Work to be completed -> Nothing but the line containing "Mopar 68638140AA: 2 -> 1" and the lines that follow it to the end of the material below should appear in the answer, each copied exactly.

Records for the exercise ->
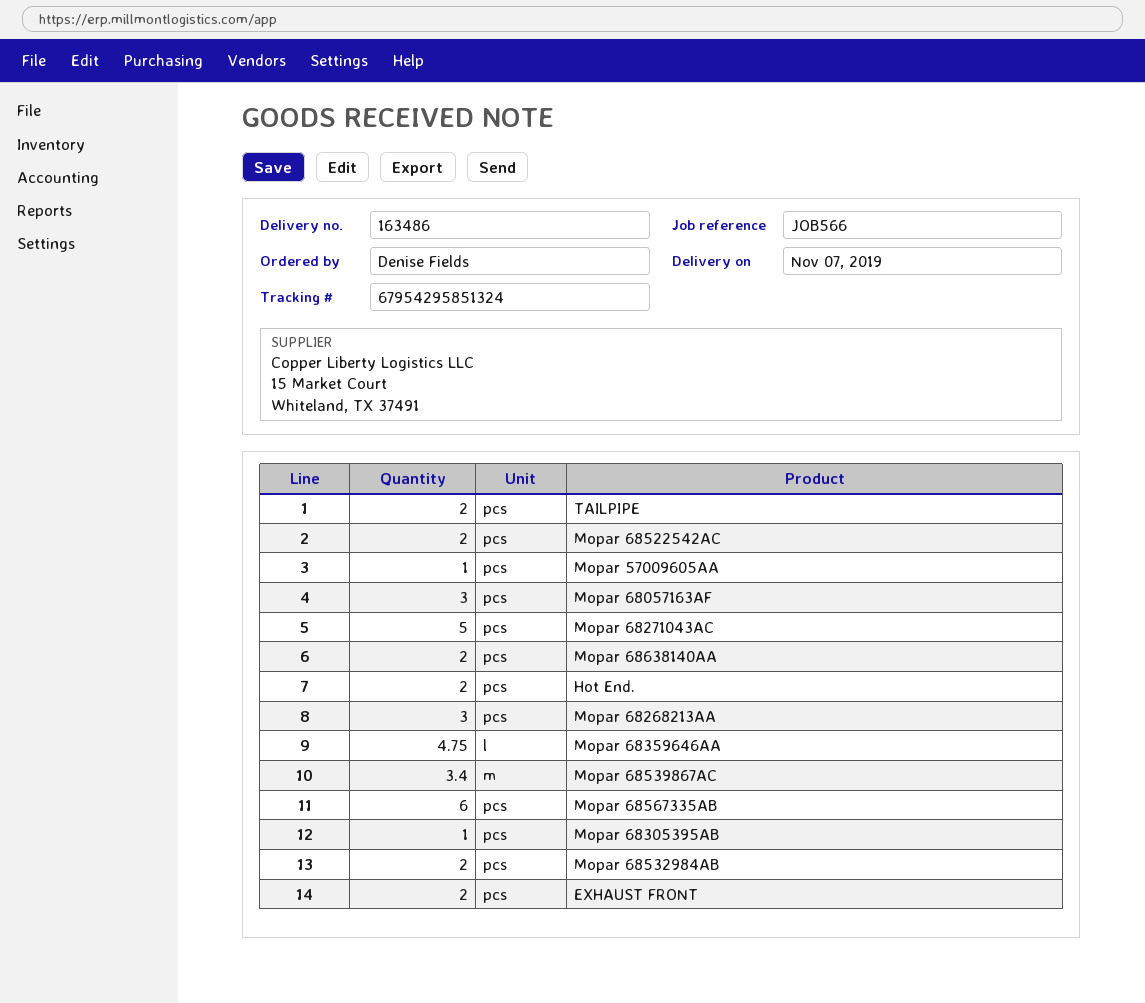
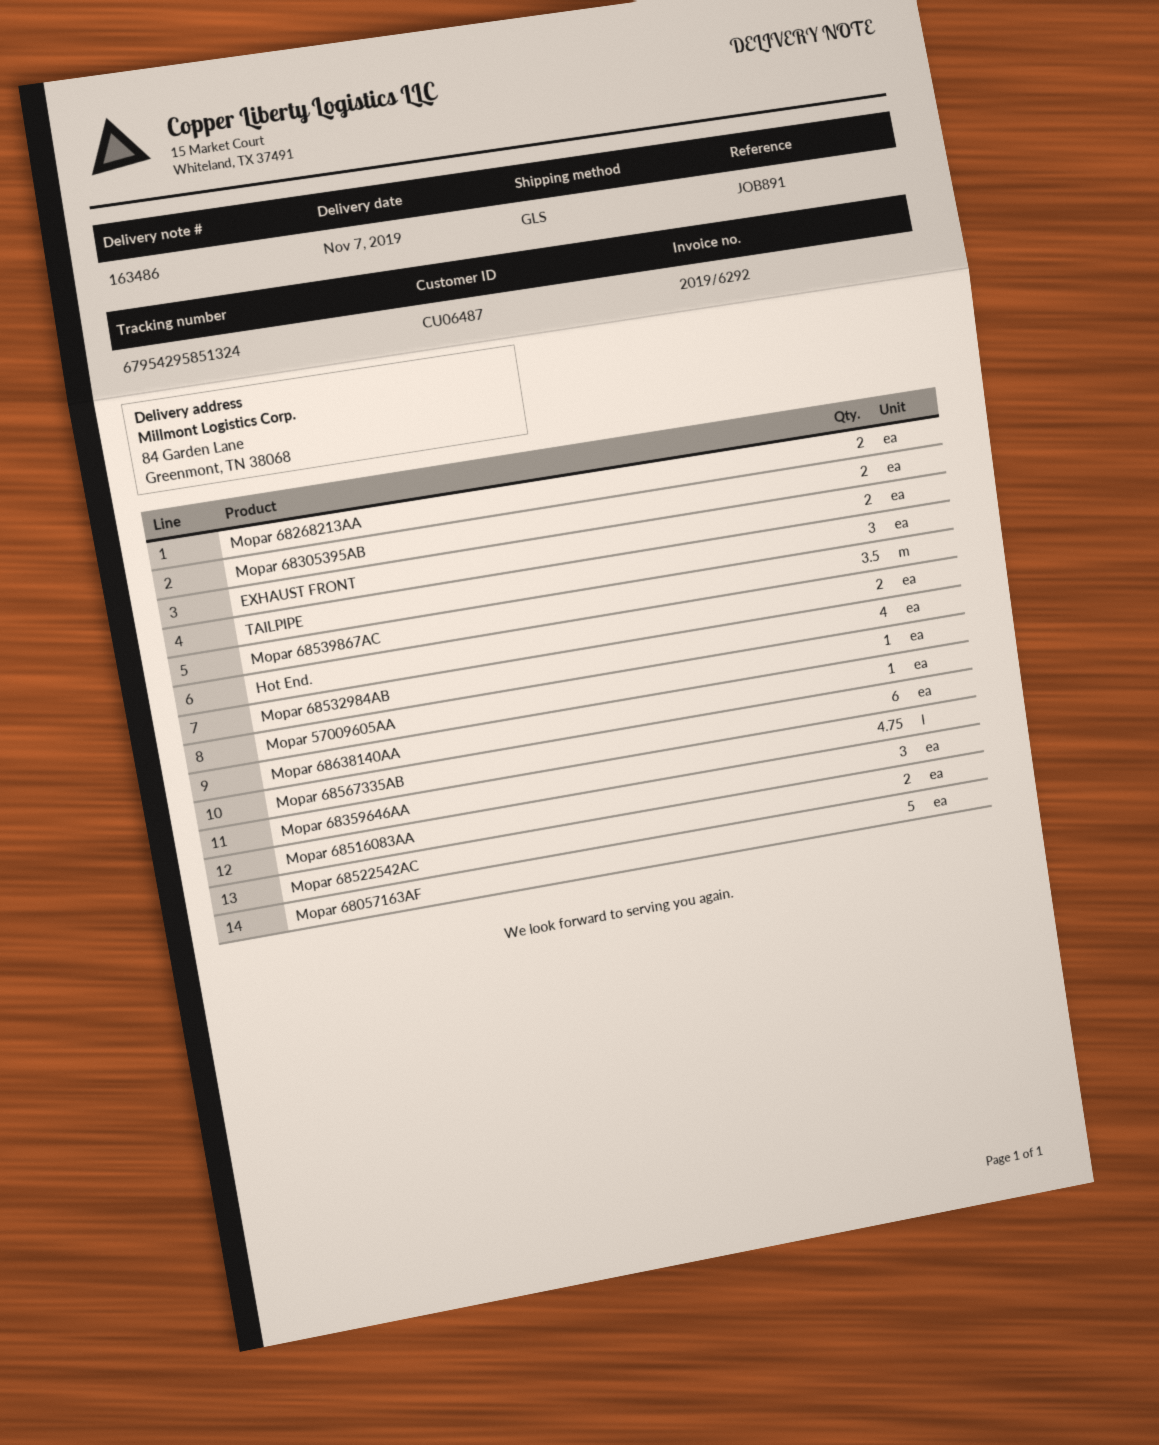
reference: JOB566 -> JOB891
TAILPIPE: 2 -> 3
Mopar 68057163AF: 3 -> 5
Mopar 68271043AC: 5 -> none
Mopar 68638140AA: 2 -> 1
Mopar 68268213AA: 3 -> 2
Mopar 68539867AC: 3.4 -> 3.5
Mopar 68305395AB: 1 -> 2
Mopar 68532984AB: 2 -> 4
Mopar 68516083AA: none -> 3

Task output ->
Mopar 68638140AA: 2 -> 1
Mopar 68268213AA: 3 -> 2
Mopar 68539867AC: 3.4 -> 3.5
Mopar 68305395AB: 1 -> 2
Mopar 68532984AB: 2 -> 4
Mopar 68516083AA: none -> 3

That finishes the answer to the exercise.